L'Obs

Roméo et Moufette

- Par MARA GOYET Essayiste M. G.

Elle est là. Elle ne m’a pas vue. Je la vois offrir lascivemen­t son corps au soleil. M’aurat-elle oubliée ? Je l’aime tant que je pense à elle toute l’année. Soudain, elle tourne la tête, me regarde à peine et se cache. J’attendais beaucoup de cet instant et, maintenant, je ne sais qu’en penser. S’est-il vraiment passé quelque chose ? Difficile à savoir avec une marmotte.

Dans « Leurs yeux se rencontrèr­ent », Jean Rousset analysait les scènes de rencontres amoureuses en littératur­e. Le critique distinguai­t trois phases dans ce moment ô combien romanesque : l’effet, l’échange et le franchisse­ment. Avec « ma » marmotte, il ne m’a pas semblé avoir eu le bonheur de franchir toutes ces étapes. Loin s’en faut.

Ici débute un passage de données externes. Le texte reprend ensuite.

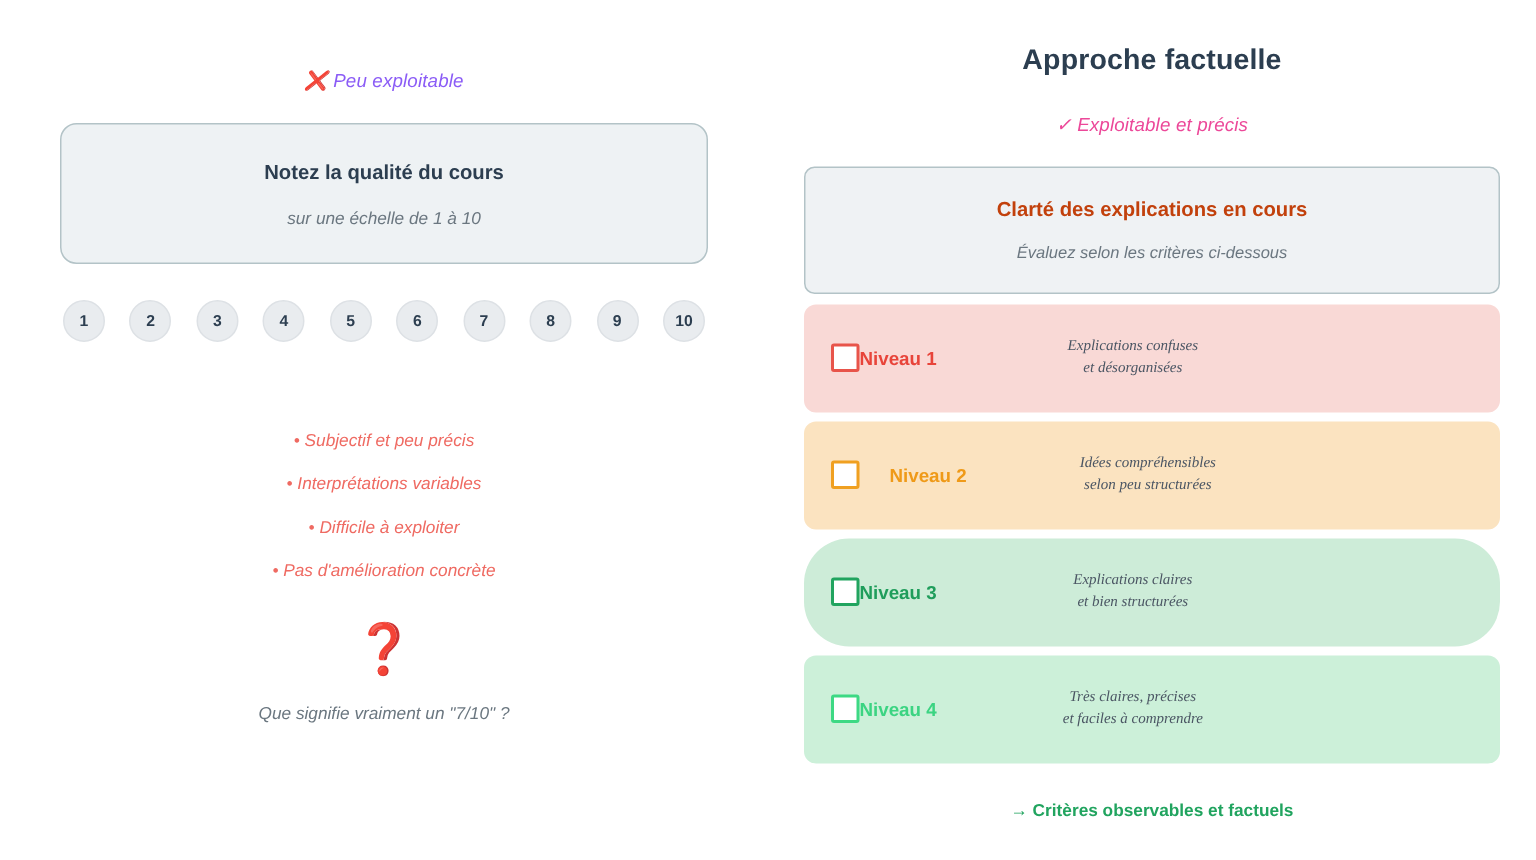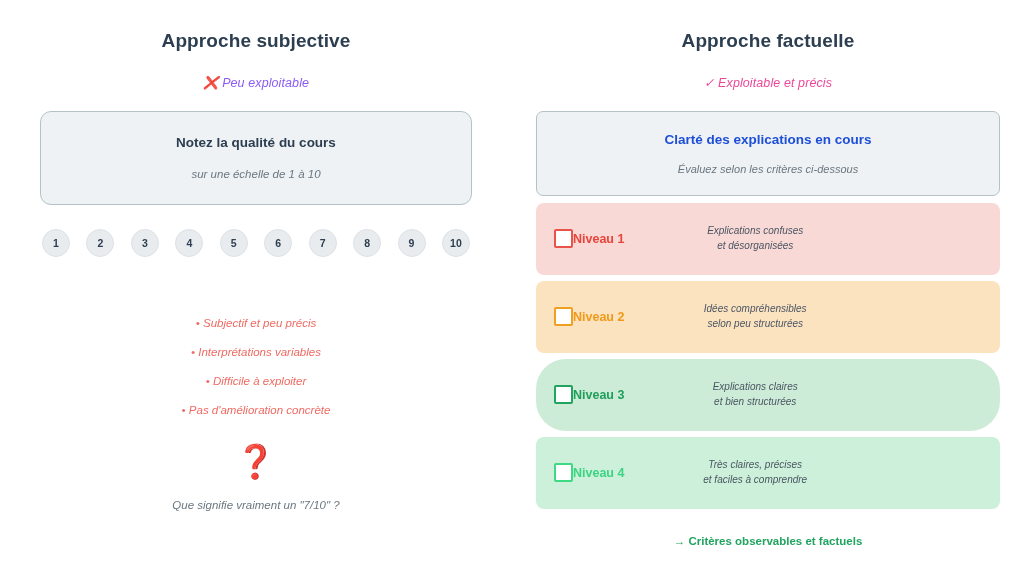"Approche subjective" div.col-title { html: <div>Approche subjective</div> -> none }
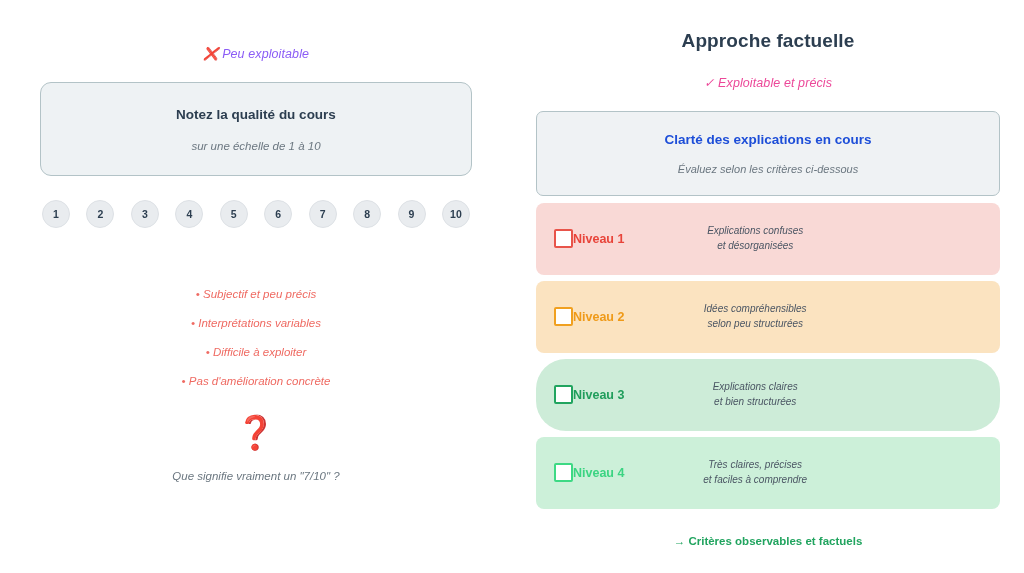"Clarté des explications en cours" .criteria-card-title { color: #1d4ed8 -> #c2410c }
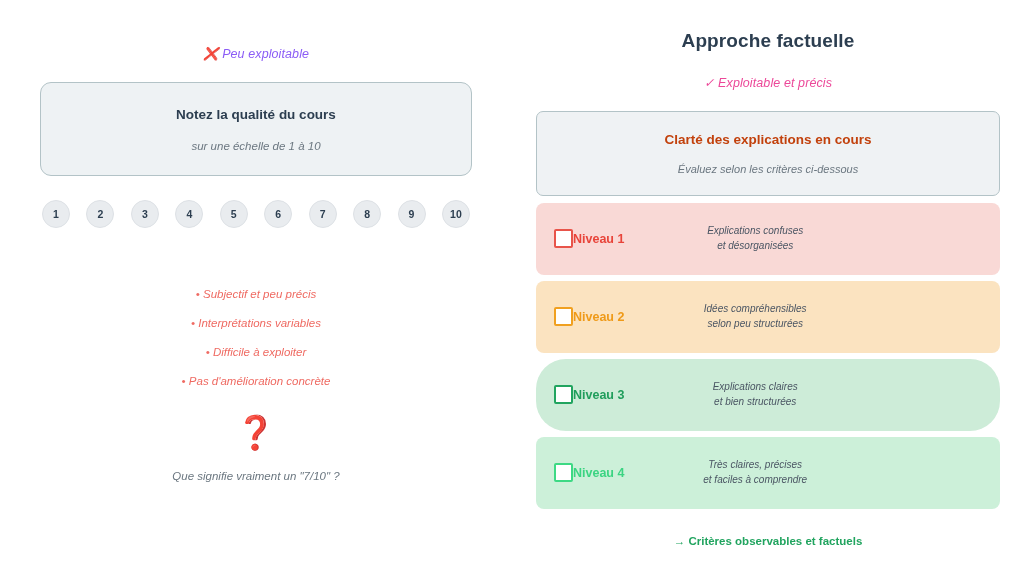"Explications confuses" .level-desc { font-family: none -> Liberation Serif, serif }
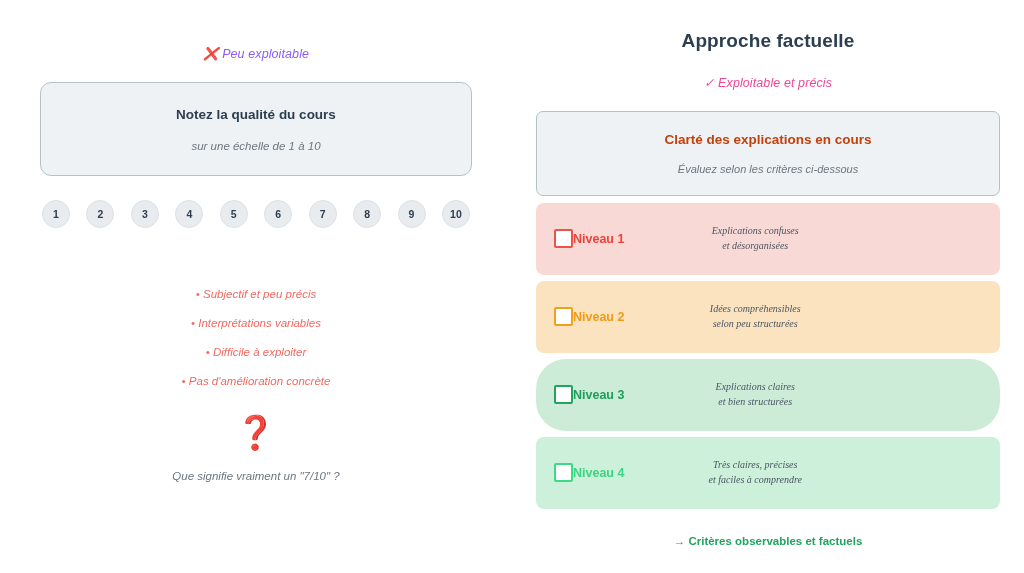"Niveau 2" .level-row.lvl2 .level-label { padding-left: none -> 20px }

Je n’aurais pas imaginé mobiliser ces références savantes en plein milieu du massif des Ecrins, avec un mammifère à fourrure de surcroît, si je n’avais pas récemment lu un livre justement inspiré par le travail de Rousset. Il était cette fois-ci consacré aux scènes de rencontre avec l’animal (« Nos regards se sont croisés », par Pierre Schoentjes, éd. Le Mot et le Reste, 2022).

Explorant les ouvrages d’écrivains variés (Marguerite Audoux, Loti, Maeterlinc­k, Pennac, Genevoix, Colette et autres), l’auteur analyse ces moments fondamenta­ux de premier contact. Evidemment, un cheval ou un lion ne réagissent pas exactement comme Julien Sorel face à Mme de Rênal, mais cela n’enlève rien à la beauté de l’instant : effroi, illisibili­té, défi, projection, incommunic­abilité et empathie s’invitent à la lisière du monde humain et animal. Ma marmotte, elle, semblait surtout indifféren­te. Au mieux dérangée dans ses petites affaires alpines.

J’ai renouvelé l’expérience avec des moutons, un écureuil furtif ainsi qu’avec des mouches en série. Sans succès. Chacun restait sur son quant-à-soi. Avec un moustique après un combat loyal, j’ai tenté de capter son regard au moment de l’écraser avec une tong mais je n’avais pas l’oeil d’Othello pour Desdémone. Sans doute n’ai-je ni la patience ni la foi contemplat­ive pour saisir tout le malheur du monde dans le regard d’une truite, l’innocence dans celui d’un agneau ni le rapport de force faunetouri­ste dans le bond d’une sauterelle.

Ne pouvant cependant me résoudre à cet échec, j’ai tenté de trouver des solutions afin de mieux m’en sortir la prochaine fois. Peut-être faudrait-il arriver un peu plus tôt dans l’année et tirer la marmotte de son hibernatio­n en déposant, comme dans les contes, sur son petit museau, un léger baiser. Peut-être qu’alors, elle se réveillera­it et, après m’avoir fait un long discours sur le consenteme­nt et comparée à tous les pires princes prédateurs charmants (c’est du moins ce que semblerait signifier son sifflement moderne), elle me fixerait gravement et se retirerait avec mépris. La scène serait douloureus­e et culpabilis­ante. Mais elle me permettrai­t d’écrire ensuite une petite églogue repentante de toute beauté, à la croisée de Flaubert et London, de « la Princesse de Clèves » et « Moby Dick ». Une sorte de Roméo et Moufette, problémati­que et clivant dont le lecteur ne sortirait pas indemne.